A falta de políticas públicas voltadas para a prevenção ou para o tratamento dependência química faz com que a maior parte dos familiares que possuem um usuário de drogas em casa precise procurar clínicas psiquiátricas, que sejam especializadas nesse tipo de tratamento.

O tratamento não pode ser aplicado de forma generalizada, exigindo a presença de profissionais das mais diversas áreas, como psicólogos, psiquiatras, terapeutas ocupacionais, assistentes sociais, enfermeiros e, em alguns casos, até mesmo nutricionistas para atender casos de extrema debilidade física.

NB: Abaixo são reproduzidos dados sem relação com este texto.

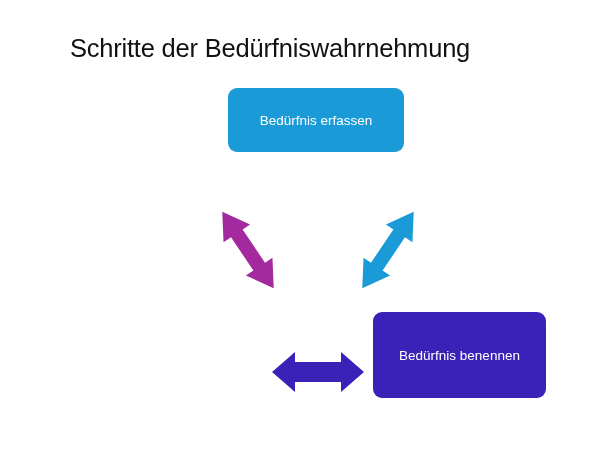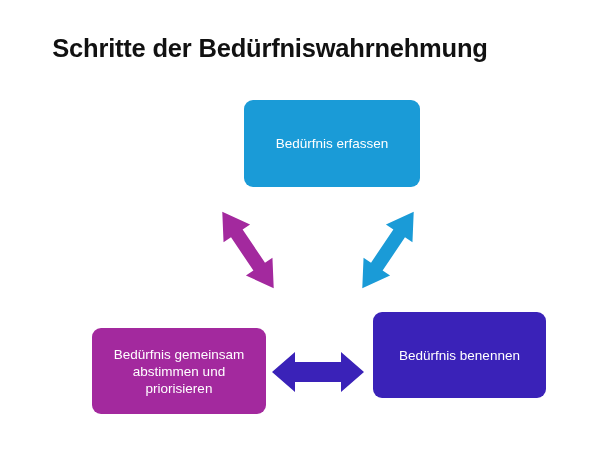"Schritte der Bedürfniswahrnehmung" #diagram-title { font-weight: bold -> normal }
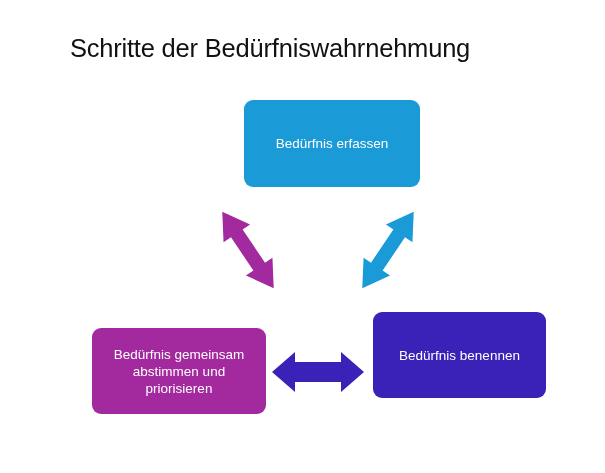"Bedürfnis erfassen" #node-erfassen { height: 87px -> 64px; margin-left: 16px -> none; top: 100px -> 88px }
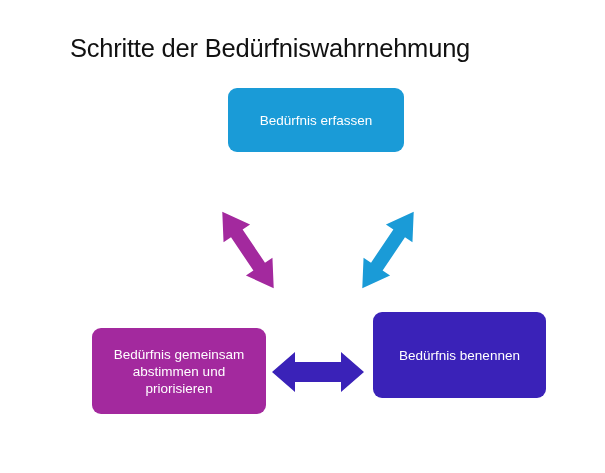"Bedürfnis gemeinsam abstimmen und" div.node { html: <div> <span>Bedürfnis gemeinsam abstimmen und priorisieren</span> </div> -> none }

Algumas clínicas que fazem tratamento dependência química possuem profissionais de saúde que também são consultores em dependência química, realizando atividades voltadas para grupos de alcoólicos anônimos e narcóticos anônimos. Dessa forma, o tratamento se torna ainda mais eficaz, levando os profissionais a promover uma sequência de medidas e terapias que façam o dependente ter a motivação necessária para não consumir drogas novamente.

O tratamento dependência química é o primeiro passo para que um usuário de drogas possa se recuperar. Porém, a família deve estar consciente de que deve ajudar o dependente químico, já que se trata de uma doença crônica, que não tem cura, uma vez que suas causas são ligadas à própria personalidade do paciente. Somente com a ajuda dos familiares é que se pode obter maior sucesso na recuperação e na reinserção do dependente químico na sociedade.